You are doing it wrong. You are not ordained. You have no authority to be a house church or any church. Go to your elders, seek ordination by their counsel, then seek to plant a church.

If you have no elders over you, you are not part of the visible Church. Again, if so, you are doing it wrong. Go join a local congregation and submit to her elders.

Reactions: Like 5


----------



## Stephen L Smith (Jun 18, 2020)

*Modertaing*:

Please fix your signature per the signature rules. Thank you. https://www.puritanboard.com/help/signature/


----------



## Jonathan95 (Jun 18, 2020)

Romans922 said:


> You are doing it wrong. You are not ordained. You have no authority to be a house church or any church. Go to your elders, seek ordination by their counsel, then seek to plant a church.
> 
> If you have no elders over you, you are not part of the visible Church. Again, if so, you are doing it wrong. Go join a local congregation and submit to her elders.

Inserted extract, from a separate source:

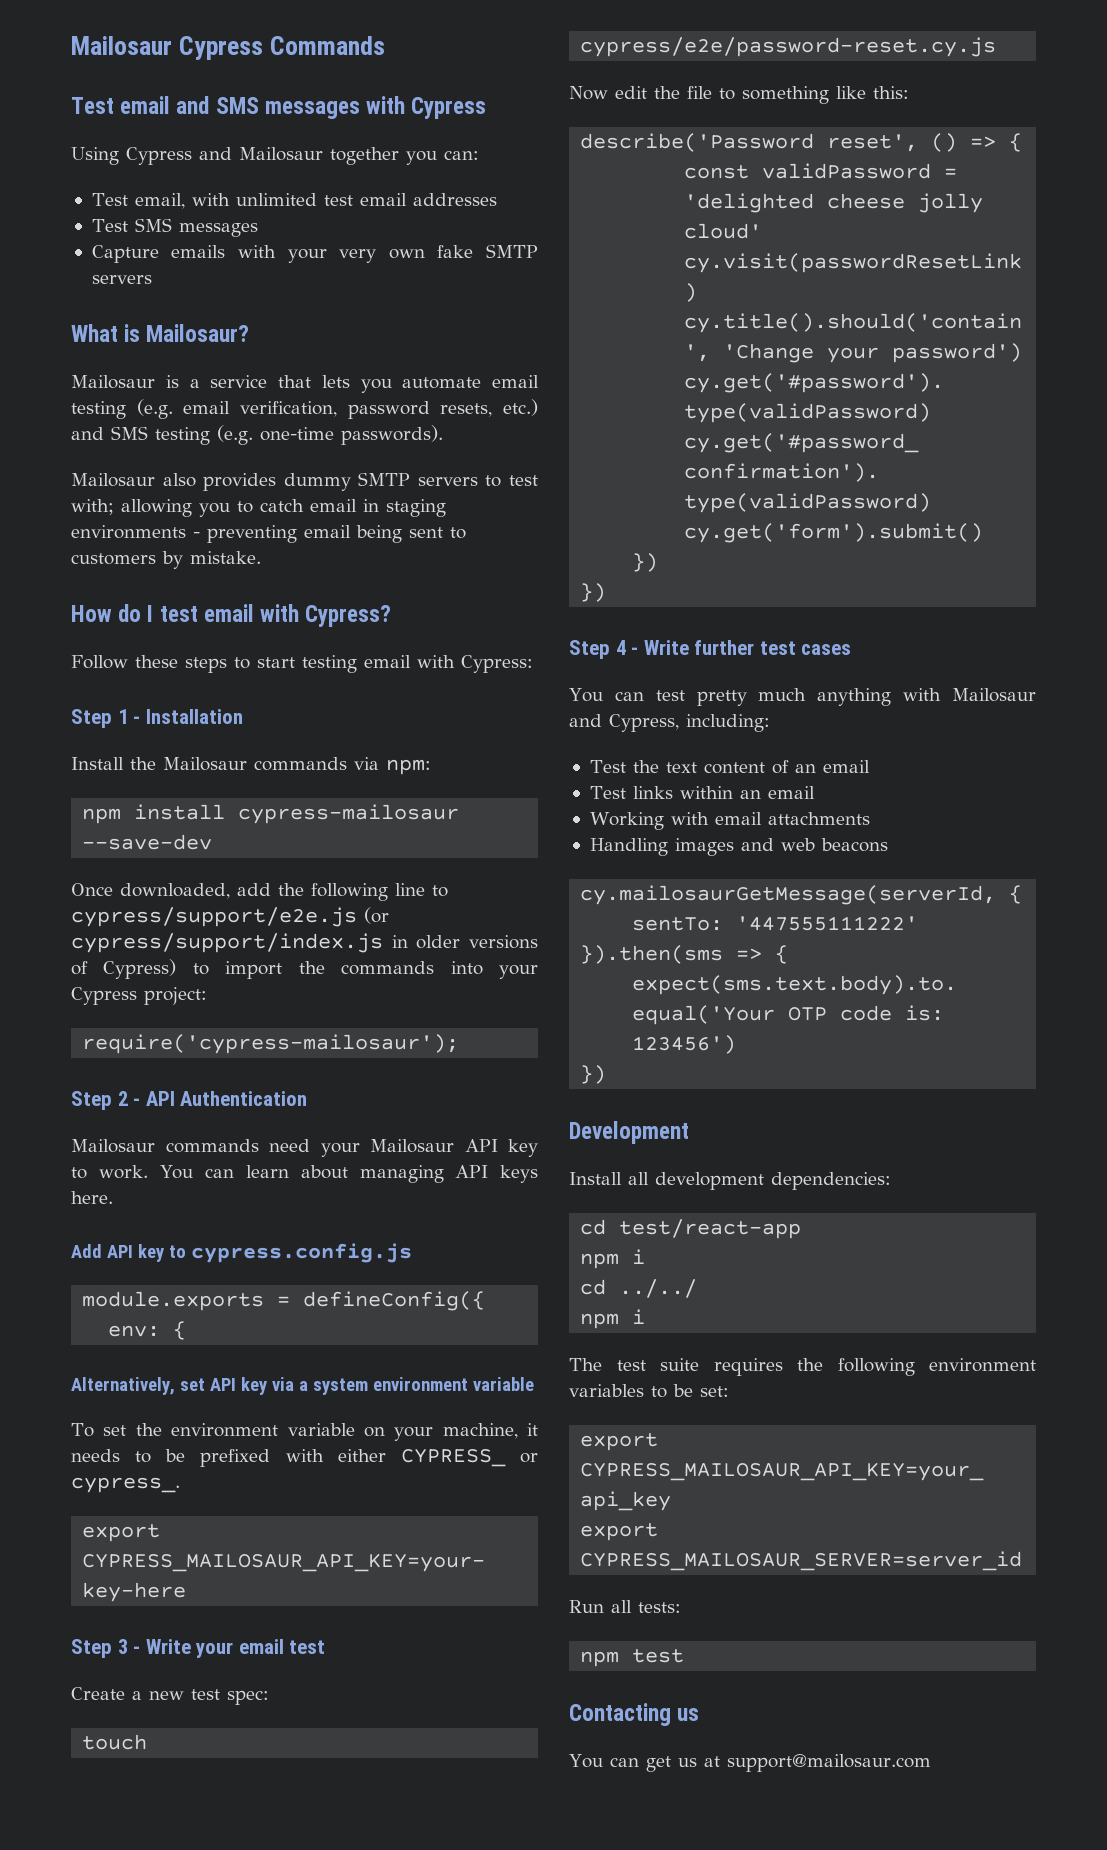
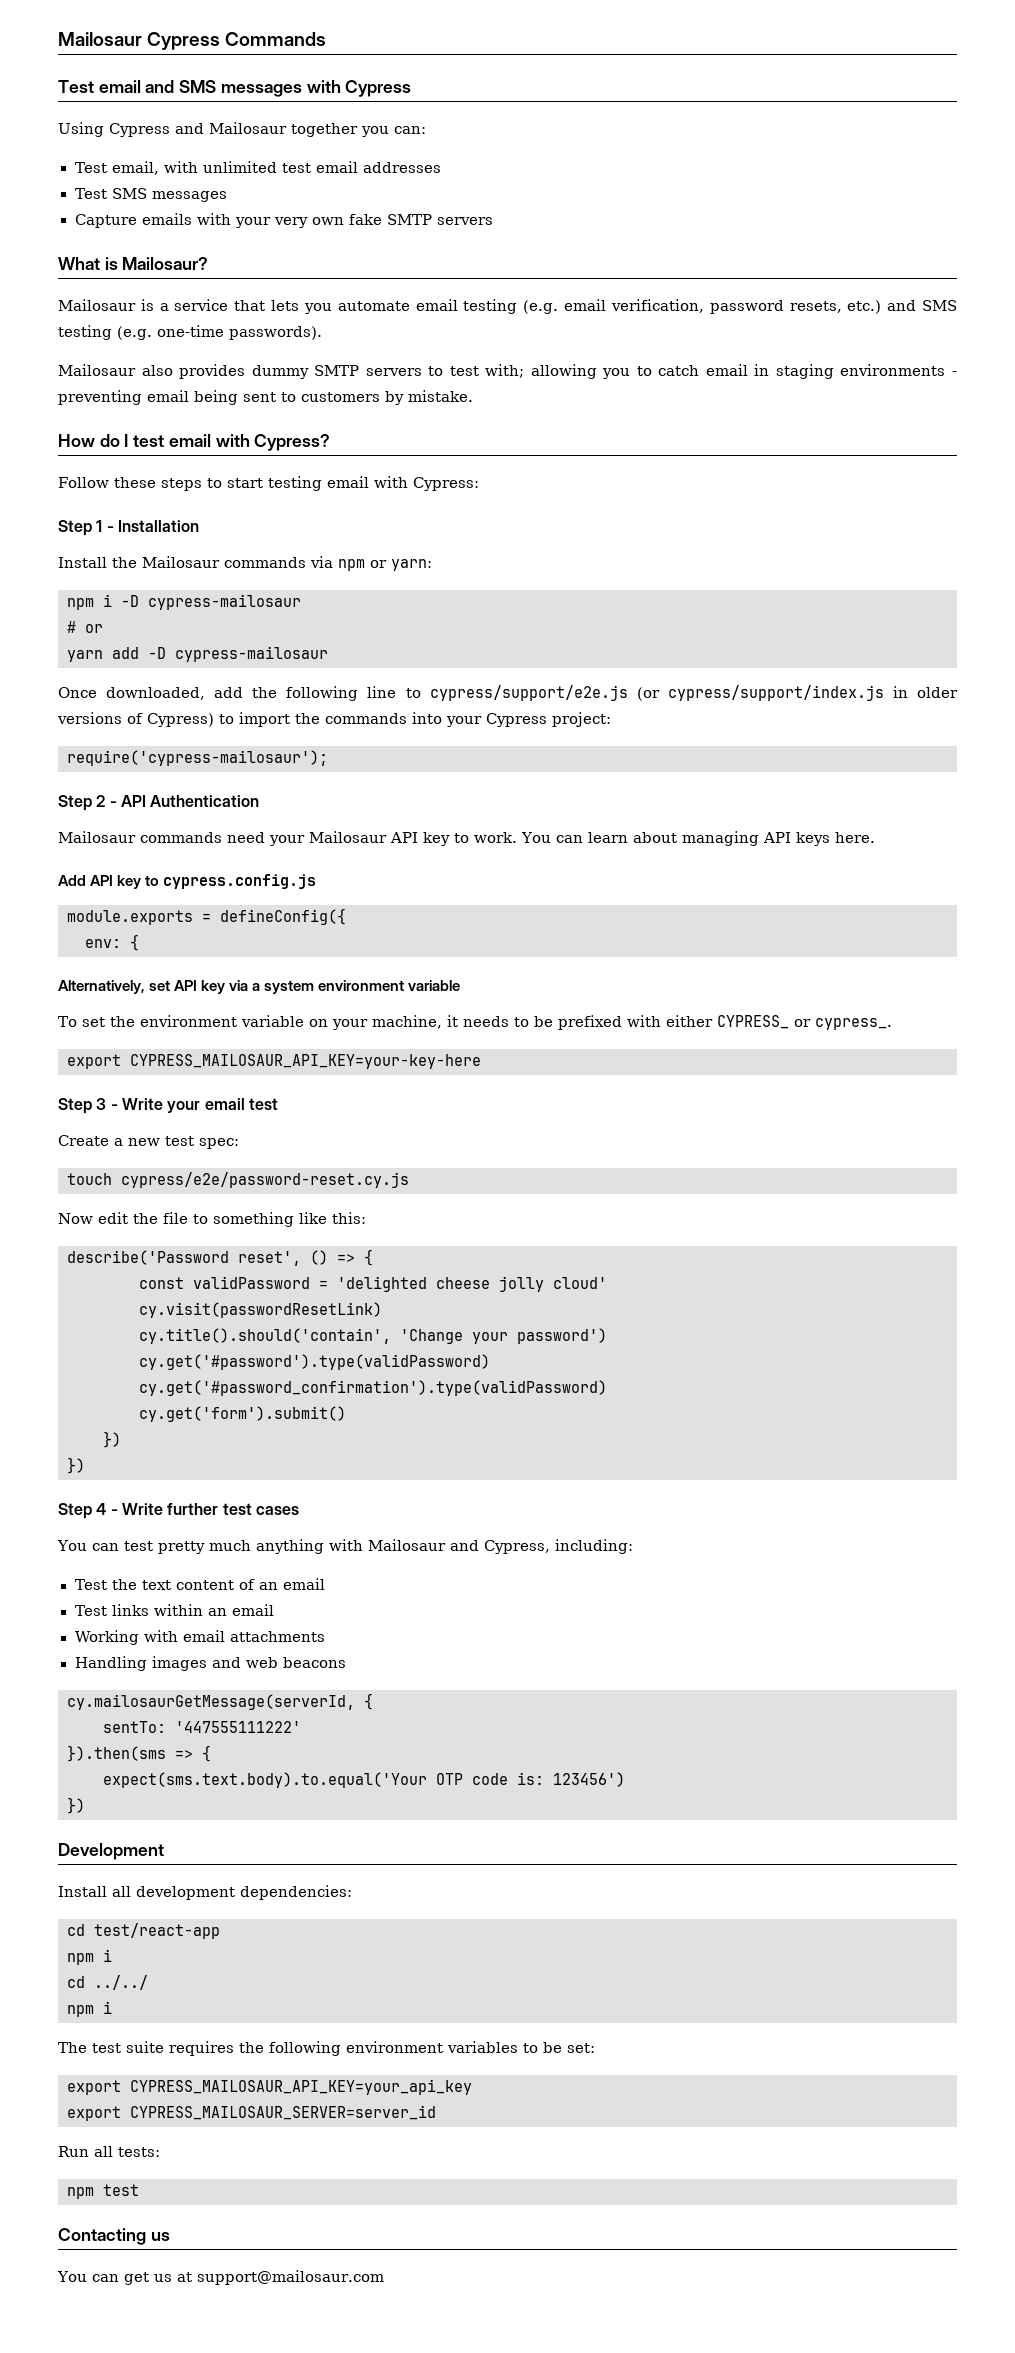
[386,759,431,775] [82,804,460,824] [82,834,213,850] npm: // npm install cypress-mailosaur --save-dev -> [338,559,432,571] [67,594,301,610] [67,621,103,633] [67,646,328,662] npm or yarn: // npm i -D cypress-mailosaur // # or // yarn add -D cypress-mailosaur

This. Despite the pull to become a minister you feel, this needs to be seen by more than just yourself. I recommend The Christian Ministry by Charles Bridges as reading material for you.


----------



## S.M.o.G (Jun 18, 2020)

Romans922 said:


> You are doing it wrong. You are not ordained. You have no authority to be a house church or any church. Go to your elders, seek ordination by their counsel, then seek to plant a church.
> 
> If you have no elders over you, you are not part of the visible Church. Again, if so, you are doing it wrong. Go join a local congregation and submit to her elders.





Jonathan95 said:


> This. Despite the pull to become a minister you feel, this needs to be seen by more than just yourself. I recommend The Christian Ministry by Charles Bridges as reading material for you.


Yes, I agree with all of your thoughts, I guess however, I have been told by elders and confirmed, but I'm not able to plant due to seminary. I do not see this as scriptural basis, therefore its leading me to seek outside the PCA.


----------